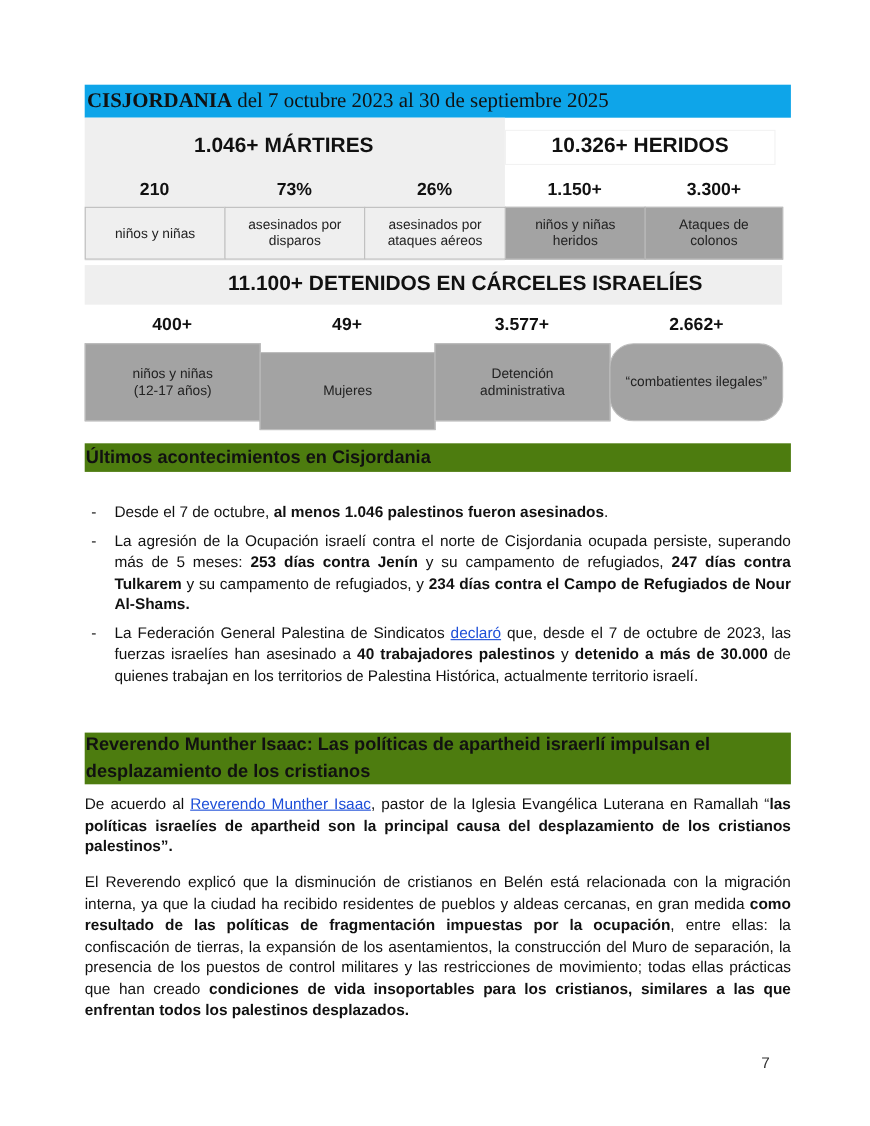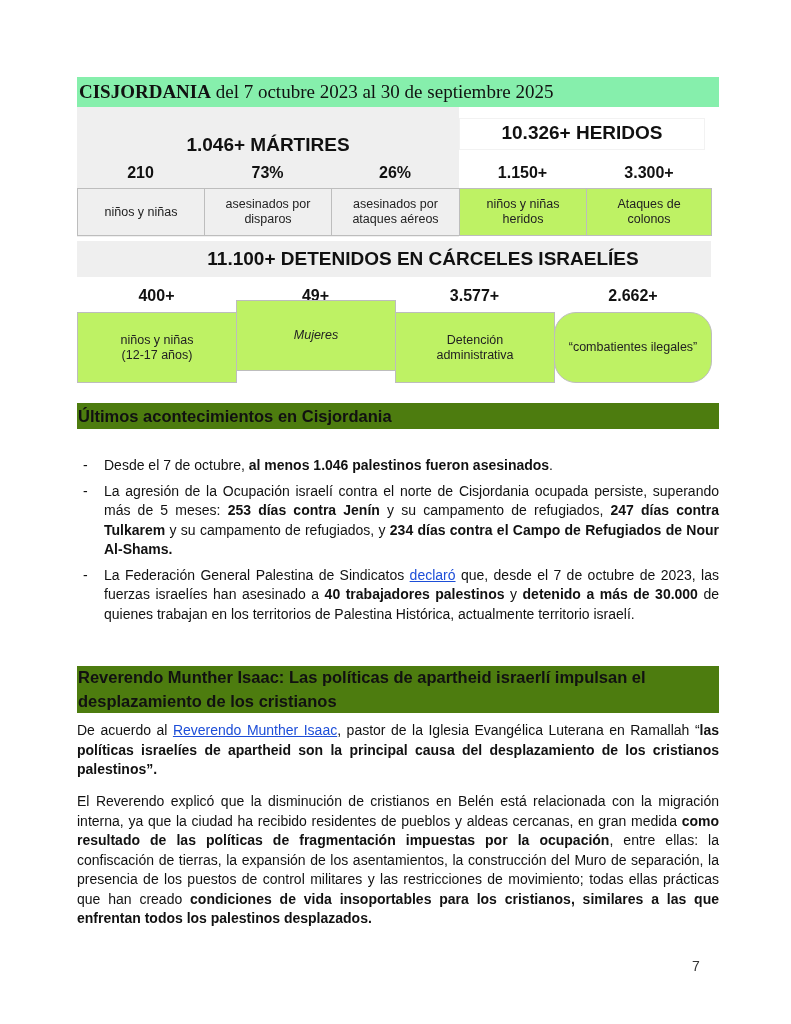--- a/index.html
+++ b/index.html
@@ -1,28 +1,28 @@
 <!DOCTYPE html>
 <html><head>
   <meta charset="utf-8">
   <style>
     html, body { margin: 0; padding: 0; background: #ffffff; }
     body { width: 791px; height: 1024px; position: relative; font-family: "Liberation Sans", sans-serif; color: #111; overflow: hidden; }
 
-    .title-bar { position: absolute; left: 77px; top: 77px; width: 642px; height: 30px; background: #86efac; font-family: "Liberation Serif", serif; font-size: 19px; line-height: 30px; padding-left: 2px; box-sizing: border-box; }
+    .title-bar { position: absolute; left: 77px; top: 77px; width: 642px; height: 30px; background: #0ea5e9; font-family: "Liberation Serif", serif; font-size: 19px; line-height: 30px; padding-left: 2px; box-sizing: border-box; }
     .title-bar b { font-weight: bold; }
 
     
     .mart-bg { position: absolute; left: 77px; top: 107px; width: 382px; height: 130px; background: #efefef; }
     .her-bg { position: absolute; left: 459px; top: 118px; width: 246px; height: 32px; background: #ffffff; border: 1px solid #f2f2f2; box-sizing: border-box; }
     .big { position: absolute; font-weight: bold; font-size: 19px; text-align: center; line-height: 30px; }
     .num { position: absolute; font-weight: bold; font-size: 16px; text-align: center; line-height: 24px; }
     .cell { position: absolute; border: 1px solid #bdbdbd; box-sizing: border-box; display: flex; align-items: center; justify-content: center; text-align: center; font-size: 12.5px; line-height: 15px; color: #222; }
     .cell.grey { background: #efefef; }
-    .cell.white { background: #bef264; }
+    .cell.white { background: #a3a3a3; }
 
     .det-bar { position: absolute; left: 77px; top: 241px; width: 634px; height: 36px; background: #efefef; }
     .sub { font-size: 10.5px; line-height: 13px; }
 
     .section-h { position: absolute; left: 77px; width: 642px; background: #4d7c0f; font-weight: bold; font-size: 16.5px; padding-left: 1px; box-sizing: border-box; }
 
     .bullets { position: absolute; left: 77px; top: 456px; width: 642px; font-size: 14px; line-height: 19.5px; }
     .bullet { position: relative; padding-left: 27px; text-align: justify; margin-bottom: 6px; }
     .bullet .dash { position: absolute; left: 6px; top: 0; }
     a.link { color: #1d4ed8; text-decoration: underline; }
@@ -33,21 +33,21 @@
 </head>
 <body>
 
 <div class="title-bar">
   <b>CISJORDANIA</b><span> del 7 octubre 2023 al 30 de septiembre 2025</span>
 </div>
 
 <div class="mart-bg"></div>
 <div class="her-bg"></div>
 
-<div class="big" style="left:77px; top:118px; width:382px;margin-top:12px;">1.046+ MÁRTIRES</div>
+<div class="big" style="left:67px; top:118px; width:382px;">1.046+ MÁRTIRES</div>
 <div class="big" style="left:459px; top:118px; width:246px;">10.326+ HERIDOS</div>
 
 <div class="num" style="left:77px; top:161px; width:127px;">210</div>
 <div class="num" style="left:204px; top:161px; width:127px;">73%</div>
 <div class="num" style="left:331px; top:161px; width:128px;">26%</div>
 <div class="num" style="left:459px; top:161px; width:127px;">1.150+</div>
 <div class="num" style="left:586px; top:161px; width:126px;">3.300+</div>
 
 <div class="cell grey" style="left:77px; top:188px; width:128px; height:48px;">
     <span>niños y niñas</span>
@@ -70,21 +70,21 @@
 
 <div class="num" style="left:77px; top:284px; width:159px;">400+</div>
 <div class="num" style="left:236px; top:284px; width:159px;">49+</div>
 <div class="num" style="left:395px; top:284px; width:159px;">3.577+</div>
 <div class="num" style="left:554px; top:284px; width:158px;">2.662+</div>
 
 <div class="cell white" style="left:77px; top:312px; width:160px; height:71px; flex-direction:column;">
   <span>niños y niñas</span>
   <span>(12-17 años)</span>
 </div>
-<div class="cell white" style="left:236px; top:300px; width:160px; height:71px;font-style:italic;">
+<div class="cell white" style="left:236px; top:320px; width:160px; height:71px;">
   <span>Mujeres</span>
 </div>
 <div class="cell white" style="left:395px; top:312px; width:160px; height:71px; flex-direction:row;">
   <span style="width:100px">Detención administrativa</span>
 </div>
 <div class="cell white" style="left:554px; top:312px; width:158px; height:71px;border-radius:22px;">
   <span>“combatientes ilegales”</span>
 </div>
 
 <div class="section-h" style="top:403px; height:26px; line-height:26px;">Últimos acontecimientos en Cisjordania</div>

#####

How to complete this task |
Only the number is required: state how many lines of the entries hold the word "span".

Expected answer |
7